Onboardbase considers how you work as a team to make sure you are secure and in sync every time across all stages of development.
1. Login via CLI
For our CLI to access secrets for your projects, it needs an access token. We do this by authentication with the command below, which will open a browser window and ask you to authenticate.
onboardbase login
Enter Y to open the URL in a new browser. If you use the N option, a webpage URL will be logged in your terminal, copy the link, and open it in a browser to complete the login and authentication process.
This only needs to happen once per organization. You can scope each login to a separate directory if you have multiple organizations.
2. Setup the Project
Congrats on installing and authenticating 🎉.
Let's configure it for use with a project in your development environment.
In Onboardbase, access to a project's secrets is scoped to a specific directory in your file system. This lets you fetch secrets for multiple projects and organizations on a single machine.

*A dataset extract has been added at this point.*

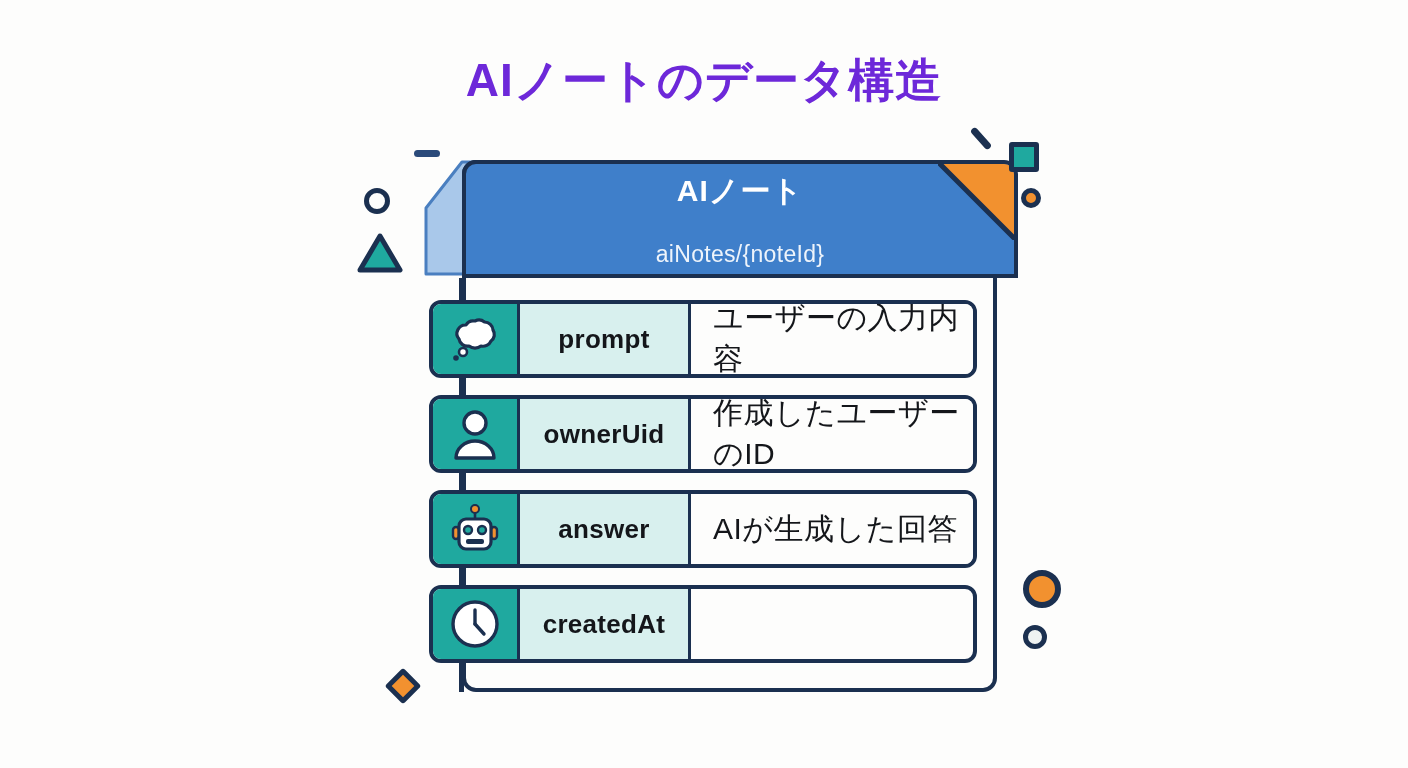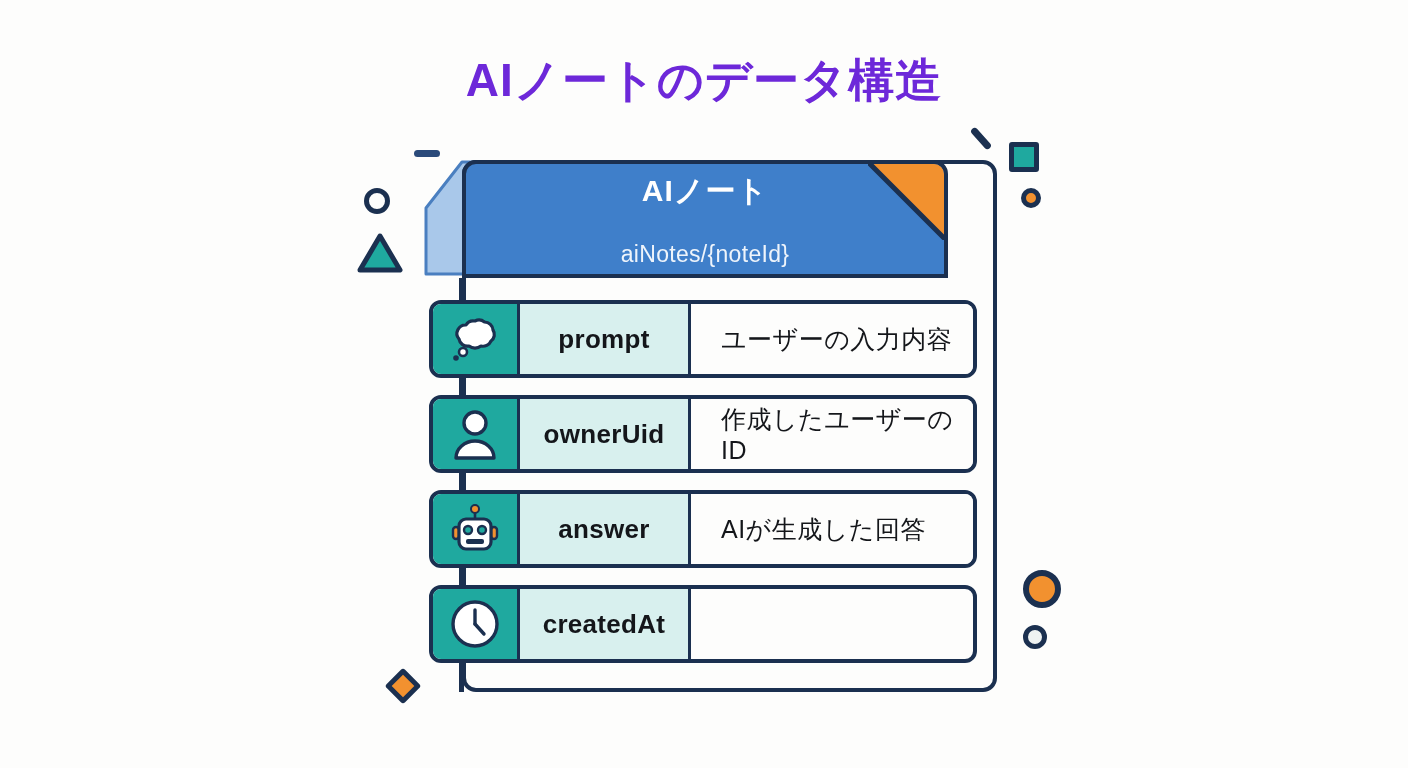"AIノート" .card-header { width: 486px -> 556px }
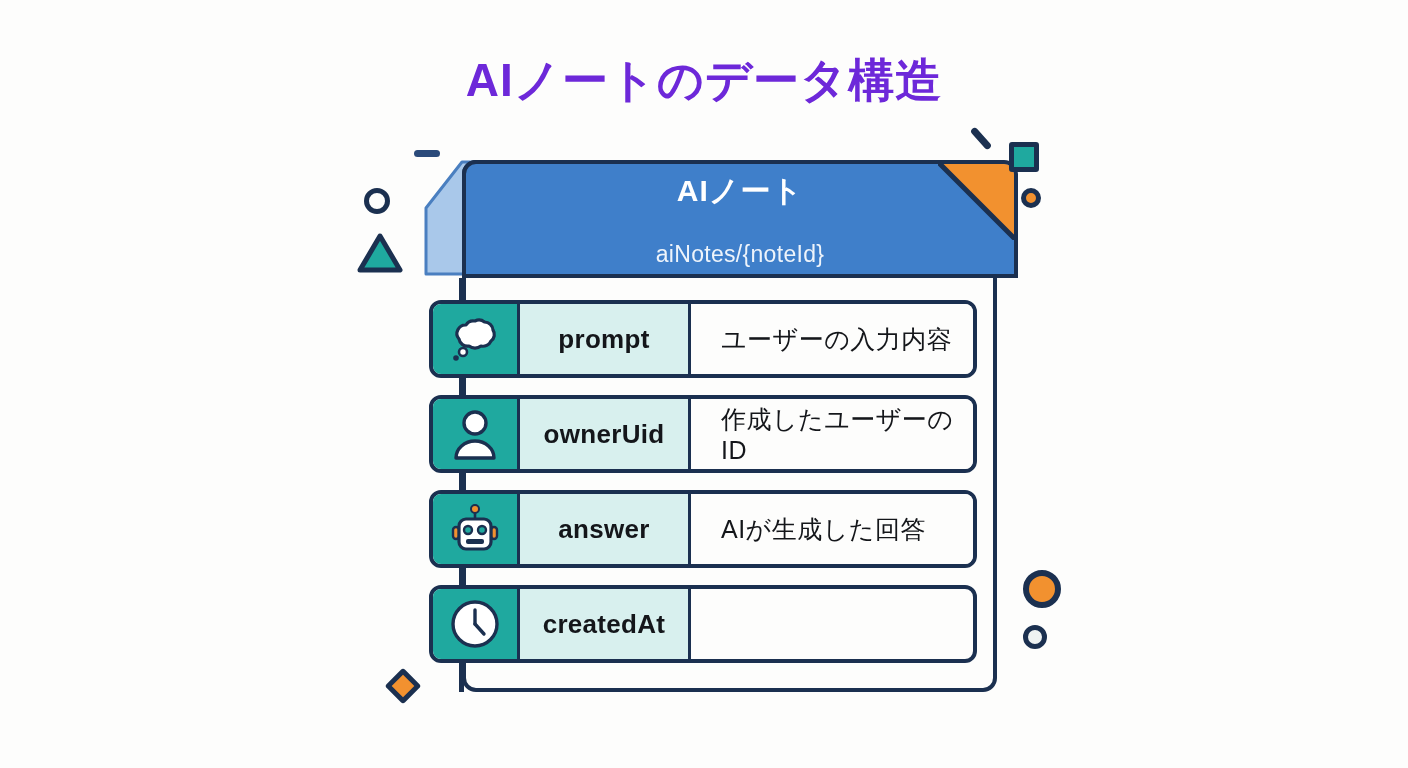"ユーザーの入力内容" .row-desc { font-size: 25px -> 30px; padding-left: 30px -> 22px }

In your project directory, run the setup
command to let Onboardbase guide you:
onboardbase setup
An onboardbase.yml file is generated containing your secretops configuration:
setup:
project: my-project
environment: development
start_script: npm run dev
You can then simply use the run
command to start your project. It creates a virtualized environment with the host variables and secrets from onboardbase.
onboardbase run
You can also use optional parameters to override the configuration in the onboardbase.yml file and run any script:
onboardbase run -p my-project -e development -c "npm run dev"
onboardbase run -p my-project -e development -c "python manage.py runserver"
onboardbase run -p my-project -e development -c "php artisan serve"
onboardbase run -p my-project -e development -c "go run main.go"
onboardbase run -p my-project -e development -c "mvn spring-boot:run"
onboardbase run -p my-project -e development -c "rails server"
Because the -c
argument accepts any bash command, you can use Onboardbase in any programming language or framework.
The Onboardbase setup adds your
.onboardbase.yml
file to your project's .gitignore file
Because Onboardbase injects secrets as environment variables, it works for any language, framework, platform, and cloud provider.
const secret = process.env["SECRET_NAME"]
$secret = get_env("SECRET_NAME")
// laravel
$secret = env("SECRET_NAME")
secret = os.getenv("SECRET_NAME")
secret = System.getenv("SECRET_NAME")
secret := os.Getenv("SECRET_NAME")
3. Upload .env into Onboardbase
Onboardbase provides you a way to upload your secrets directly from your env file into your project on Onboardbase.
Your env values are expected in a YAML format like
KEY=MY_KEY
4. Remove .env file
Now that Onboardbase is injecting secrets as environment variables, you can remove your .env
files to prevent security leaks:
- It instantly improves security by removing the storage of unencrypted secrets from your file system.
- It avoids potential confusion around the source of truth for the loading of environment variables.